Alas it came down to America’s youth who finding Jazz was similar in theory to their parents ballroom but tit a more upbeat beat which encouraged dancing , the teens rebelled against their parents clear cut bigot beliefs and began listening to it giving Jazz its true introduction into American homes in the late twenties. This was not the last time that teenage rebellion would give birth to new music trends . The sass’s could easily be considered a time where rock and roll was truly born.
The sass’s bred an era of conformity men wore 3 piece suits day and night, women were stay at home mothers who’s place was in the kitchen and children were to abide my their parents wishes to the letter. A booming economy and a booming population the United States all was well though they were completely unaware that there was a pending invasion from Britain which would change their country in ways they could never imagine. The “British Invasion” began in late 1962 introducing a true rock band to American youths, The Beetles.
Banned from their own country’s airwaves by their government the Beetle’s music debuted in the United States in the summer of 1962 igniting teens with a almost immediately band from every home by its adult occupants it was at first official to listen to until several business would play rock music in their stores to attract younger peoples business . Establishments like ” Malt Shoppe” became places of congregation for teenagers looking to get a taste of their favorite drink and a bit of good old rock and roll.
Soon the fantod of Americas youth became hysterical lines of screaming fans would wait all day to get a glimpse of their favorite bands, young women swooning and fainting at the mere sight of their idols who were in their parents minds the least reputable characters to ever look up to, they didn’t cut their hair, the wore strange clothes and poke all to freely, traits which soon would be inherent in the majority of all American teens.

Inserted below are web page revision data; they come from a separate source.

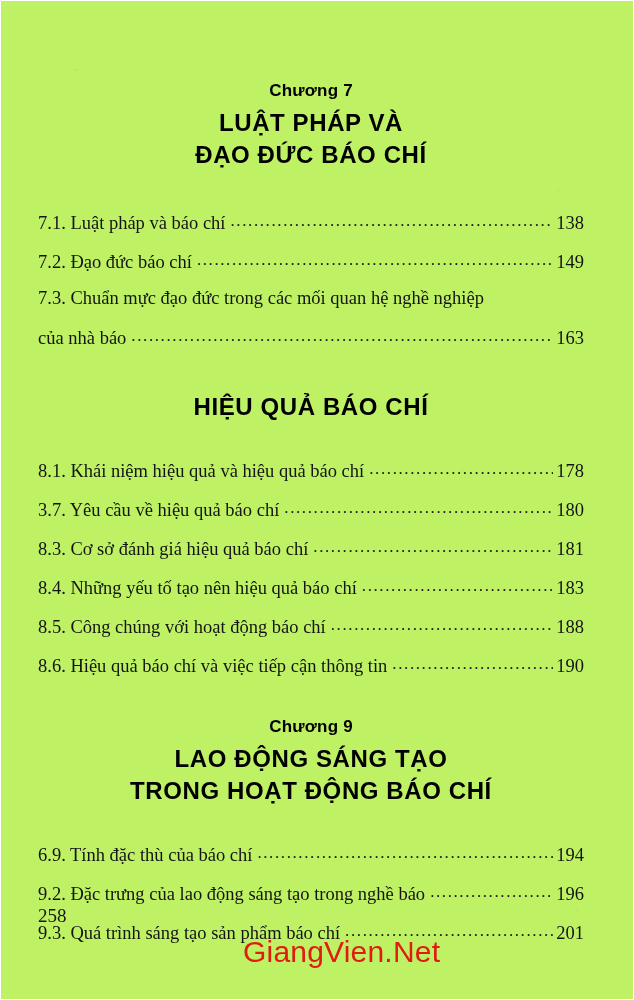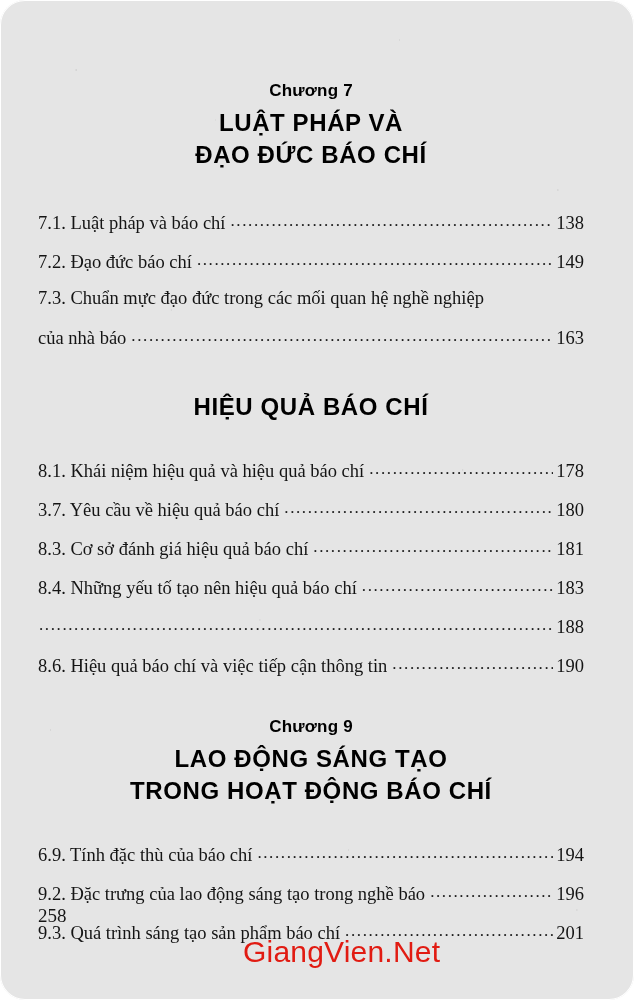--- a/index.html
+++ b/index.html
@@ -13,13 +13,12 @@
     width: 634px;
     height: 1000px;
     margin: 0 auto;
-    background: #e5e5e5;
+    background: #bef264;
     overflow: hidden;
     color: #111111;
     font-family: "Liberation Serif", "DejaVu Serif", serif;
     
     box-shadow: inset 0 0 0 1px #ffffff;
-    border-radius: 25px;
   }
   
   .speckle {

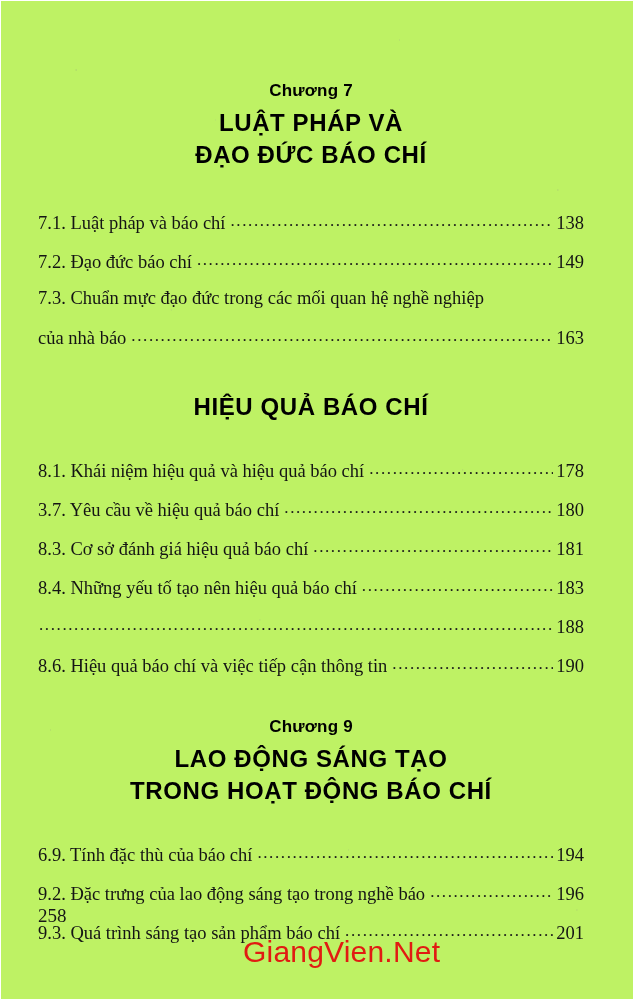--- a/index.html
+++ b/index.html
@@ -183,6 +183,7 @@
     </div>
 
     <div class="toc-entry" style="margin-top:17px;">
+      <span class="label">8.5. Công chúng với hoạt động báo chí</span>
       <span class="leader"></span>
       <span class="page-num">188</span>
     </div>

This Also Gave birth the idea of free thinking teens who for the first time picked up an instrument and began to play because it was deemed cool by the media, who rebelled not only against their parents particular views but the law, sit ins in parks, walk outs in schools and riots in the streets were Just the beginning of what appeared to be a very long decade, until finally it all came to a boiling point in the penultimate year of the sass’s.
Until finally in 1969 it all boiled over on a 600 acre airy farm in the town of Bethel, New York, Thousands of people flocked to see all of their favorite rock bands perform at what would come to be known as Woodstock, a festival that united for the first time in the history of the country people of every race, color, and gender all in one place for a single purpose, an event that would not be seen for nearly another 30 years (Opener et AH, 276-279).
Showing truly the power of individuality which the youth of America possessed to not survive but thrive in a sea of conformity of which their parents had built around them proving to the world that it could be changed. You would hardly be able to see a Coca-Cola add after the mid sass which was not directly advertised towards American youth. It was geared towards the new generation, full of liberal values and ideas of consumerism; they were for the first time in the history of America the “haves” as opposed to the “have onto”.